17 de dez. de 2007

Cenário de ficção científica no dia-a-dia

Leonardo Leal Martins

(Matéria publicada em A Tribuna, segunda-feira, 17 de dezembro de 2007)


Há exatos dez anos, o campeão mundial de xadrez Gary Kasparov enfrentou o 'Deep Blue', um supercomputador capaz de analisar 200 milhões de movimentos em um único segundo. A derrota do mestre russo foi tida por muitos como uma visão do futuro, onde as máquinas irão sobrepujar o cérebro humano.


Mas, na verdade, o que o Deep Blue fez foi 'apenas' analisar milhões de partidas arquivadas em seu cérebro eletrônico, compará-las com os lances feitos por Kasparov e optar por uma determinada resposta. O Deep Blue não raciocinou e nem teria como fazer isso.

Raciocínio é algo muito, mas muito mais complexo. Os computadores atuais não são capazes, por exemplo, de responder perguntas aparentemente simples.

É como aquela brincadeira de quem olha para a foto principal dessa página e pergunta se os copos estão meio cheios ou meio vazios. Para responder é preciso lidar com variáveis as quais os cérebros eletrônicos não são capazes. Ainda.

Elevador inteligente


Por isso, para que no futuro a tão sonhada empregada robótica possa saber se um bife está bem ou mal passado, será preciso dotá-la de Inteligência Artificial, um dos mais modernos ramos da pesquisa científica, na qual a Cidade de Santos é um dos principais pólos de desenvolvimento no País.

Trata-se do Grupo de Estudos em Lógica Paraconsistente Aplicada (GLPA — veja reportagem abaixo) da Universidade Santa Cecília (Unisanta). Atualmente, o GLPA reúne alunos e professores e desenvolve aplicações em áreas como a Engenharia, Medicina e Administração.

Há vários projetos em desenvolvimento. Um deles é um software que otimiza o funcionamento de um elevador. De acordo com a distância a percorrer entre os andares e o número de passageiros, o elevador que raciocina é capaz de aumentar ou reduzir a velocidade de acordo com as necessidades do momento.

O programa foi desenvolvido por Fernando Marques do Amaral e Milton Gomes de Oliveira Júnior, do curso de Engenharia Eletrônica, sob a orientação do professor João Inácio da Silva Filho, um dos coordenadores do GPLA.

Diagnósticos mais precisos


Já em parceria com a Eletropaulo, o grupo está desenvolvendo um software para controle das subestações de fornecimento de energia elétrica. Segundo o coordenador do curso de Engenharia Elétrica, Alexandre Rocco, ele é capaz de propor a melhor alternativa para o restabelecimento da energia no caso de 'apagões'.

A medicina é outra área onde a Lógica Paraconsistente pode trazer inúmeros benefícios aos seres humanos. Gilberto Holms, estudante de Engenharia da Computação, criou um software que antecipa os riscos do paciente sofrer de hipertensão e de doenças do coração.
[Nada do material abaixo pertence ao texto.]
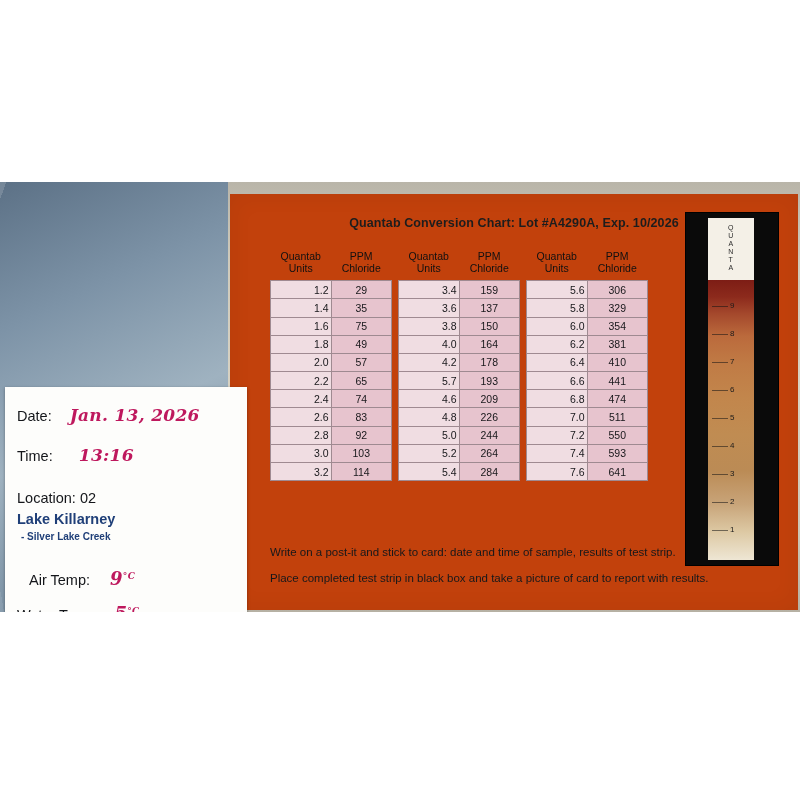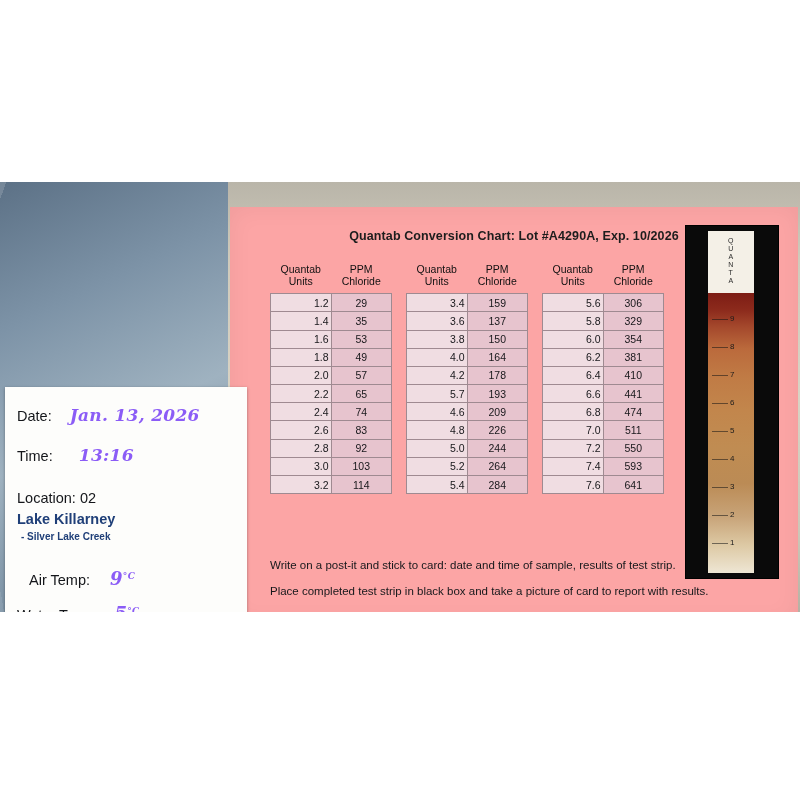--- a/index.html
+++ b/index.html
@@ -57,10 +57,10 @@
   .card {
     position: absolute;
     left: 230px;
-    top: 25px;
+    top: 12px;
     width: 568px;
     height: 416px;
-    background: #fca5a5;
+    background: #c2410c;
     box-shadow: inset 0 0 24px rgba(0,0,0,0.06);
   }
 

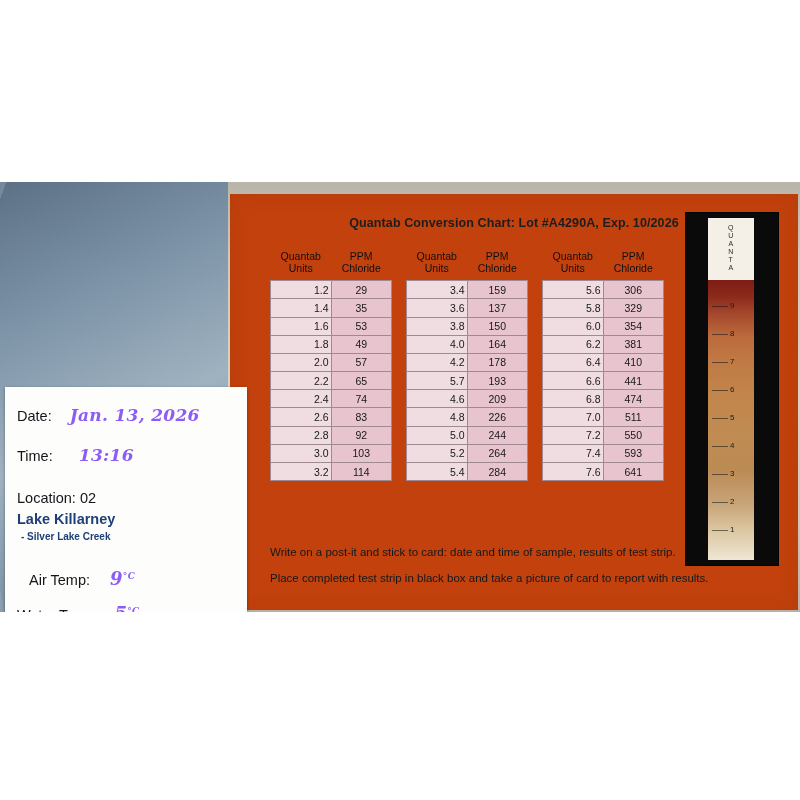--- a/index.html
+++ b/index.html
@@ -82,7 +82,7 @@
     top: 54px;
     width: 396px;
     display: flex;
-    gap: 14px;
+    gap: 6px;
   }
   .tbl {
     border-collapse: collapse;

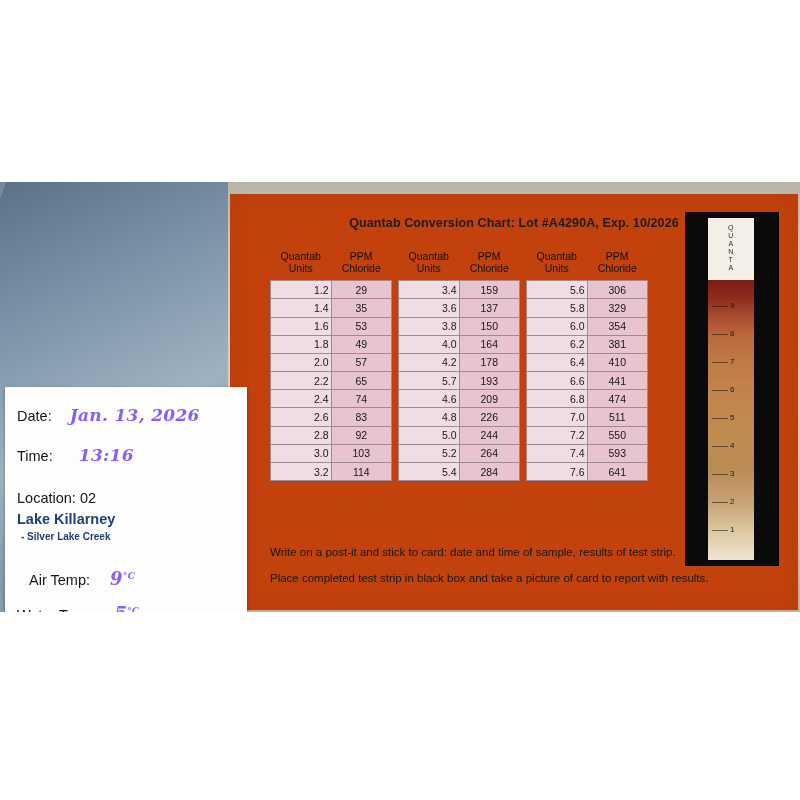--- a/index.html
+++ b/index.html
@@ -255,7 +255,7 @@
               </tr>
             <tr>
                 <td class="c1">1.6</td>
-                <td class="c2">53</td>
+                <td class="c2">75</td>
               </tr>
             <tr>
                 <td class="c1">1.8</td>

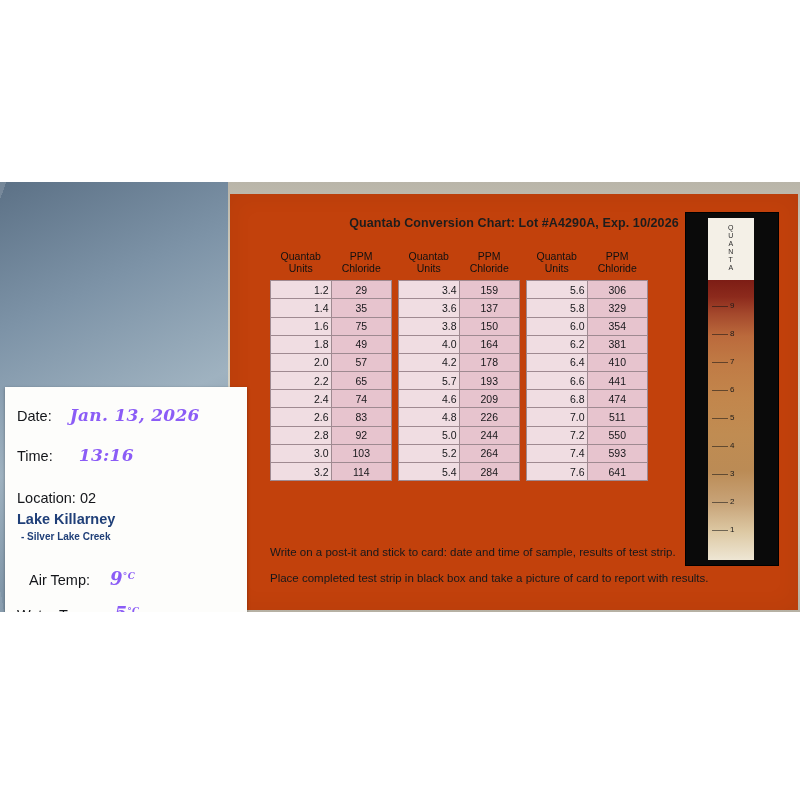--- a/index.html
+++ b/index.html
@@ -206,7 +206,7 @@
     font-family: "DejaVu Serif", serif;
     font-style: italic;
     font-weight: bold;
-    color: #8b5cf6;
+    color: #be185d;
     letter-spacing: 0.3px;
   }
   .blue {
Para isso, ele leva em consideração diversas variáveis, tais como pressão arterial, tabagismo ou sedentarismo entre outras, possibilitando um diagnóstico muito mais preciso. Sistema semelhante foi criado para a área da odontologia. Na prática, ele permite definir pelo melhor tratamento para a correção das irregularidades nos dentes.

Software 'anticalote'

As possibilidades da Lógica Paraconsistente são tantas que no futuro uso ela poderá definir se você será ou não capaz de pagar um empréstimo bancário. O software 'anticalote' foi desenvolvido pelos estudantes de Engenharia Eletrônica André Luis Gomes e Anderson Alves de Almeida. "O objetivo é facilitar a análise de crédito identificando as diversas possibilidades do cliente pagar ou não um empréstimo", declarou Gomes. Semelhante a um analista de finanças, o programa calcula as possibilidades de pagamento de cada cliente. Na análise são ponderados fatores como comprometimento de renda, responsabilidade do cliente, garantias de pagamento e possíveis restrições do cliente entre outras variáveis. O software analisa o grau de certeza e dúvida de cada item, com valores que oscilam entre zero e um. Dessa forma, o programa pondera se aprova ou não o empréstimo. Produtos como esse são de grande interesse não só para os bancos, como para toda a sociedade. Afinal, a taxa de juros também leva em conta o risco de calote. Na medida em que as análises são mais precisas, pelo menos em teoria, o perigo de inadimplência cai, o que facilita o acesso ao crédito.